Download text file. It's the first chuck of the Gigawords dataset (https://catalog.ldc.upenn.edu/LDC2003T05)

In [0]:
!wget https://www.dropbox.com/s/b6mmt7w115onvfp/text.gz && gzip -d text.gz

sample of the text

In [0]:
!head text

# Word2vec Demo

In [2]:
%tensorflow_version 2.x

TensorFlow is already loaded. Please restart the runtime to change versions.


In [0]:
from collections import Counter
import numpy as np
np.random.seed(0)

from tqdm import tqdm
from gensim.models import Word2Vec
from typing import List

# workaround a bug
from torch.utils.tensorboard import SummaryWriter
import tensorflow as tf
import tensorboard as tb
tf.io.gfile = tb.compat.tensorflow_stub.io.gfile

In [0]:
# load the text file
sents = []
with open('text') as fp:
    for line in fp:
        sents.append([word.lower() for word in line.strip().split()])

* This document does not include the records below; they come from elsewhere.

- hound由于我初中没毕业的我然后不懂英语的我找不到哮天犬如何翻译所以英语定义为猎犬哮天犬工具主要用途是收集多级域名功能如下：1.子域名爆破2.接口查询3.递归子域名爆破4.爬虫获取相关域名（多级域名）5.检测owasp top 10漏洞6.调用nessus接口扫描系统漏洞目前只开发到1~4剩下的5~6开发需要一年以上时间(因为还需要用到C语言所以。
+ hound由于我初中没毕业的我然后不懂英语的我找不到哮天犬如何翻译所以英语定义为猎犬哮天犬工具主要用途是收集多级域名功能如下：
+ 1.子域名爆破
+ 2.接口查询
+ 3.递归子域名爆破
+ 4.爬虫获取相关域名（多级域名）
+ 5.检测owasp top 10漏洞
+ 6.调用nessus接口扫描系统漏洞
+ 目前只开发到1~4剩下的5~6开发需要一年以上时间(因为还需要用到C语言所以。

Train a CBOW model with embeddings size 50, window size 5. We ignore any word with count smaller than 50.

In [0]:
model = Word2Vec(sents, size=50, window=5, min_count=50, sg=0)

In [0]:
class Embeddings:
    def __init__(self, embeddings: np.ndarray, vocabulary: List[str]):
        assert len(embeddings) == len(vocabulary)
        self.embeddings = embeddings
        self.word2id = {w:i for i, w in enumerate(vocabulary)}
        self.id2word = vocabulary

    def vector(self, word: str):
        assert word in self.word2id, f'{word} is not in the vocabulary'
        return self.embeddings[self.word2id[word]]

    def nearest_neighbor(self, query: np.ndarray, topk=10):
        '''
        given a query, print the topk nearest words vectors measured by cosine similarity
        cos_sim(v1, v2) = dot_product(v1, v2) / (||v1|| * ||v2||)
        '''
        ############
        ### TODO ###
        ############
        raise NotImplementedError

    def analogy(self, w1: str, w2: str, w3: str, topk=10):
        v1 = self.vector(w1)
        v2 = self.vector(w2)
        v3 = self.vector(w3)
        query = v1 - v2 + v3
        self.nearest_neighbor(query, topk=topk)

In [0]:
official_embedding = Embeddings(model.wv.vectors, model.wv.index2word)

Find the most similar word under cosine similarity.



In [0]:
word = 'obama' #@param {type: "string"}
word_embedding = official_embedding.vector(word)
official_embedding.nearest_neighbor(word_embedding, topk=5)

Find the word $x$ such that
$$v_{w_1} - v_{w_2} \approx v_{x} - v_{w_3}$$
$$v_{x} \approx  v_{w_1} - v_{w_2} + v_{w_3}$$

In [0]:
w1 = 'king' #@param {type: "string"}
w2 = 'men' #@param {type: "string"}
w3 = 'women' #@param {type: "string"}
official_embedding.analogy(w1, w2, w3, topk=5)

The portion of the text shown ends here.